BEGIN Listed records

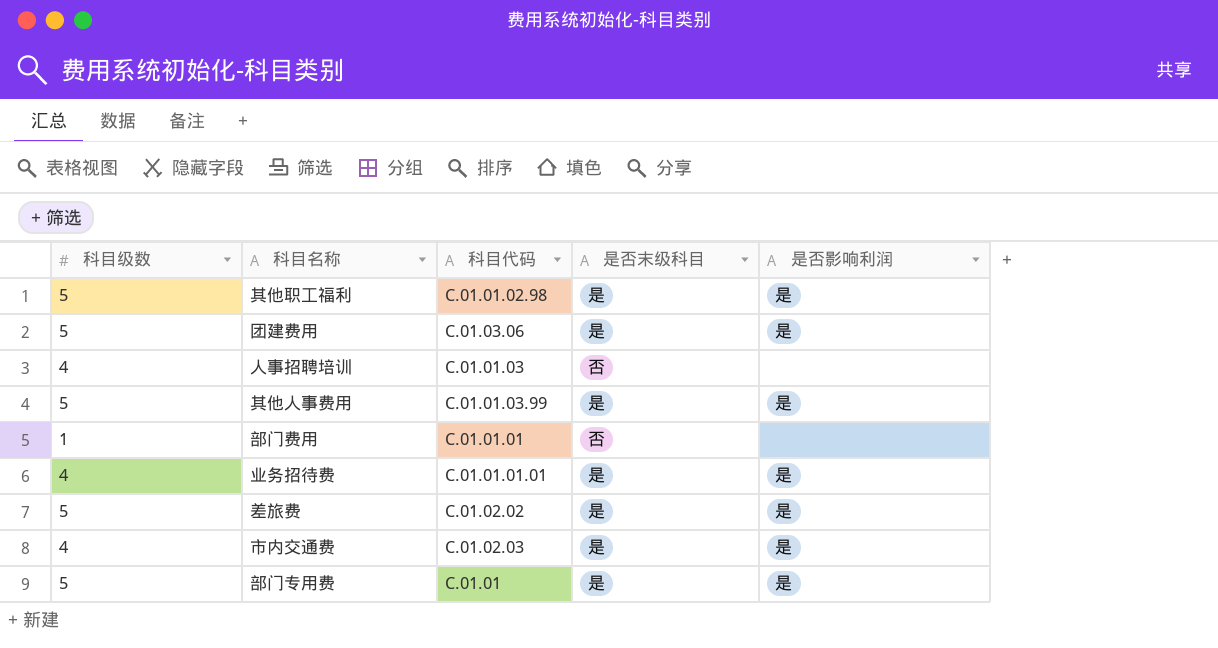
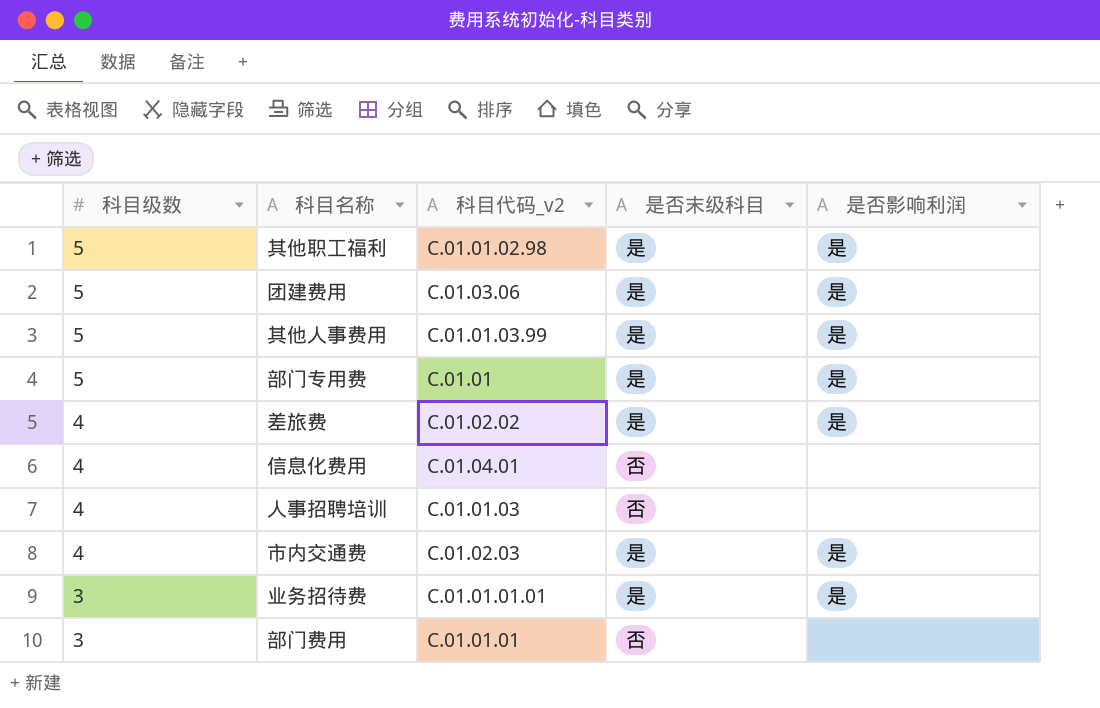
row order: none -> 科目级数 descending
column name: 科目代码 -> 科目代码_v2
差旅费 | 科目级数: 5 -> 4
row 信息化费用: none -> 4 | C.01.04.01 | 否 | none
业务招待费 | 科目级数: 4 -> 3
部门费用 | 科目级数: 1 -> 3

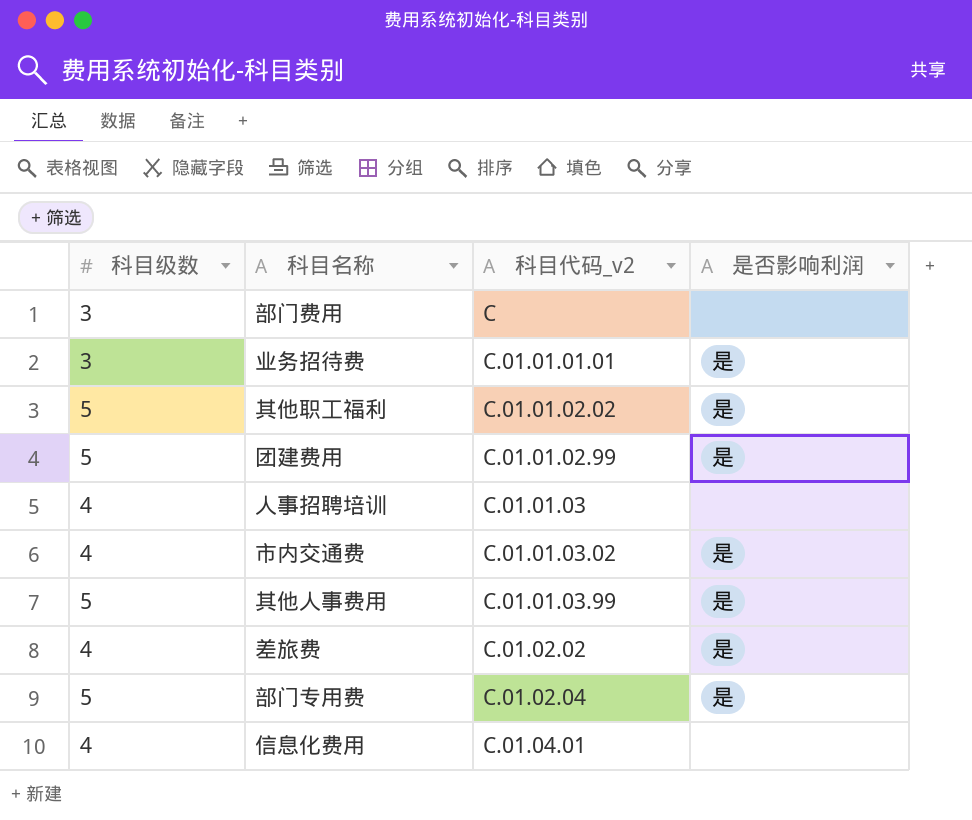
row order: 科目级数 descending -> 科目代码_v2 ascending
column 是否末级科目 | position: 4 -> none
部门费用 | 科目代码_v2: C.01.01.01 -> C
其他职工福利 | 科目代码_v2: C.01.01.02.98 -> C.01.01.02.02
团建费用 | 科目代码_v2: C.01.03.06 -> C.01.01.02.99
市内交通费 | 科目代码_v2: C.01.02.03 -> C.01.01.03.02
部门专用费 | 科目代码_v2: C.01.01 -> C.01.02.04

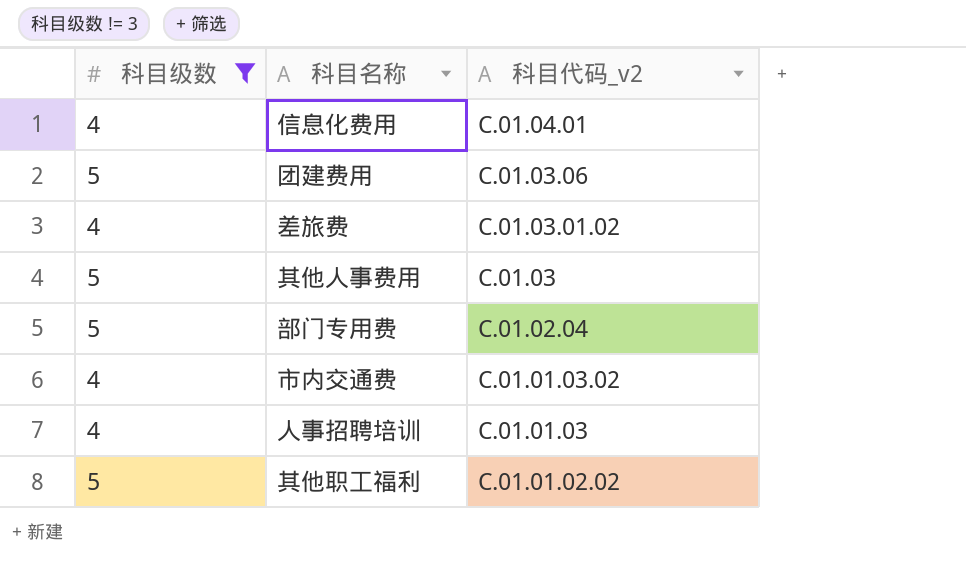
filter: none -> 科目级数 != 3
row order: 科目代码_v2 ascending -> 科目代码_v2 descending
column 是否影响利润 | position: 4 -> none
团建费用 | 科目代码_v2: C.01.01.02.99 -> C.01.03.06
差旅费 | 科目代码_v2: C.01.02.02 -> C.01.03.01.02
其他人事费用 | 科目代码_v2: C.01.01.03.99 -> C.01.03

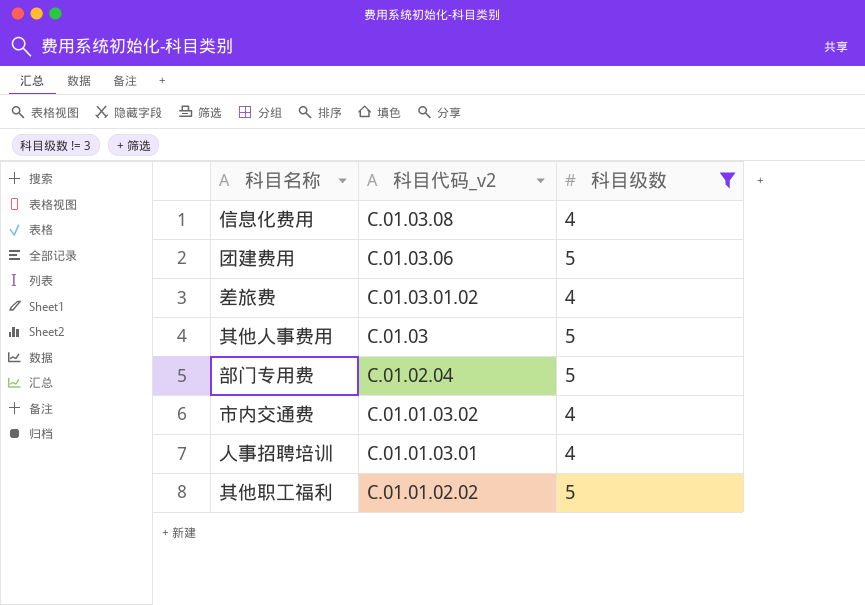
column 科目级数 | position: 1 -> 3
信息化费用 | 科目代码_v2: C.01.04.01 -> C.01.03.08
人事招聘培训 | 科目代码_v2: C.01.01.03 -> C.01.01.03.01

END Listed records

[Problem details]
Search the records above for "position" and copy every line that has it.

[Response to the exercise]
column 是否末级科目 | position: 4 -> none
column 是否影响利润 | position: 4 -> none
column 科目级数 | position: 1 -> 3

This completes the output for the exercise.